President Obama's "moon shot" to get a cure for cancer has received a lot of coverage, both positive and negative. GenomeWeb pulled together some of this in a Scan article earlier this week: "Is a Cure Even Possible?". This reported on coverage from The New York Times, Scientific American, and others including blogger Whizbang. The NYT coverage included calls for more funding of cancer research by the US government, and this was also echoed in Whizbangs post - both were making the case for funding basic biology.
In the NYT piece the group invited to the White House, which included George Demetri (Ludwig Center and Dana-Farber Cancer Institute, and SAB for the CRUK-CI), was quoted as saying that "Medicare could start paying for sequencing and, as a condition for paying, collect data on patient outcomes". This would indeed be a huge step in collecting genomic data on cancer patients, but it would not be cheap.

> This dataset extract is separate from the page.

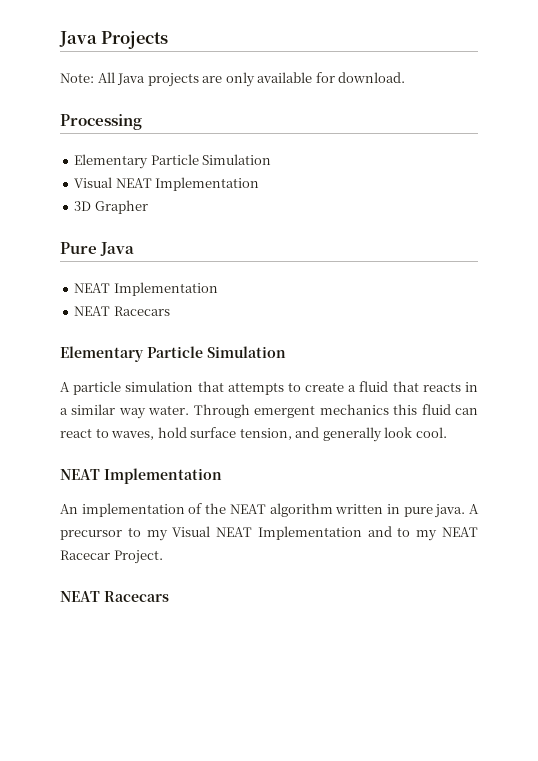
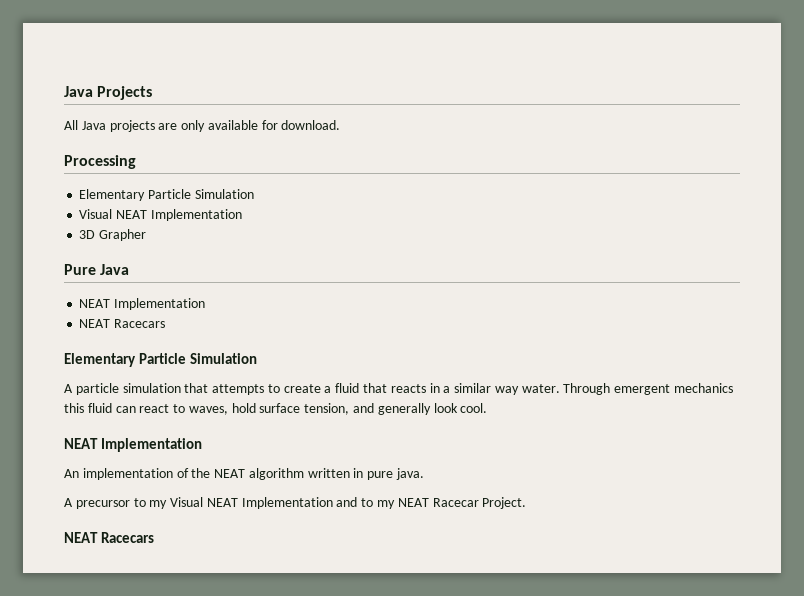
[60,73,94,83] Note: -> (153, 93) none
(466, 511) none -> (425, 474) //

GenomeWeb also quoted Demetri from the Los Angeles Times describing how cancer may not be cured, but be turned into a treatable disease and something people do not fear as they do today.
What does "cure" mean? In the last twenty years I've worked for the BigC, ICRF and today CRUK so have been trying to help "cure" cancer for quite a while. CRUK changed their mission statement from "cure" to "beat" almost ten years ago. I always thought this was a much better word to use as it has different connotations for the public and patients. The Oxford English Dictionary definition of a cure has several examples, all are perfectly reasonable but don't necessarily mean what might be thought of as cure.
Cancer is unlikely to ever get a magic bullet. However it is already a disease that a lot of people die "with" rather than "of". This is often unreported in the media, but cancer is primarily a disease of old age and more than three-quarters of cancer deaths
occur in people aged 65 years and over, and more than half
in the over 75s.
The funding CRUK raises, over £500M (half of which comes from the UK public via direct charitable giving or lagacies), goes to over 4000 scientists and some of it funds my lab. We're pushing hard on the genomics front to help beat cancer. It is a great job, and a great organisation to work for - although as one of our senior group leaders used to say "we should all be working towards making ourselve unemployed"!
The public view of CRUK is often the shops on the high street. We've done lab tours for many people working in these shops, and I have a favourite story which came from one of these visits: a very old lady on the tour, who had been volunteering in a CRUK shop for twenty years, asked how much one of our Illumina sequencers was, I said that they were about £500,000 each; she turned to her friend (an even old lady) and said "we're going to need to sell a few more shirts"! I think that sums up the public mood in trying to find a cure better than anything Obama or Cameron can say.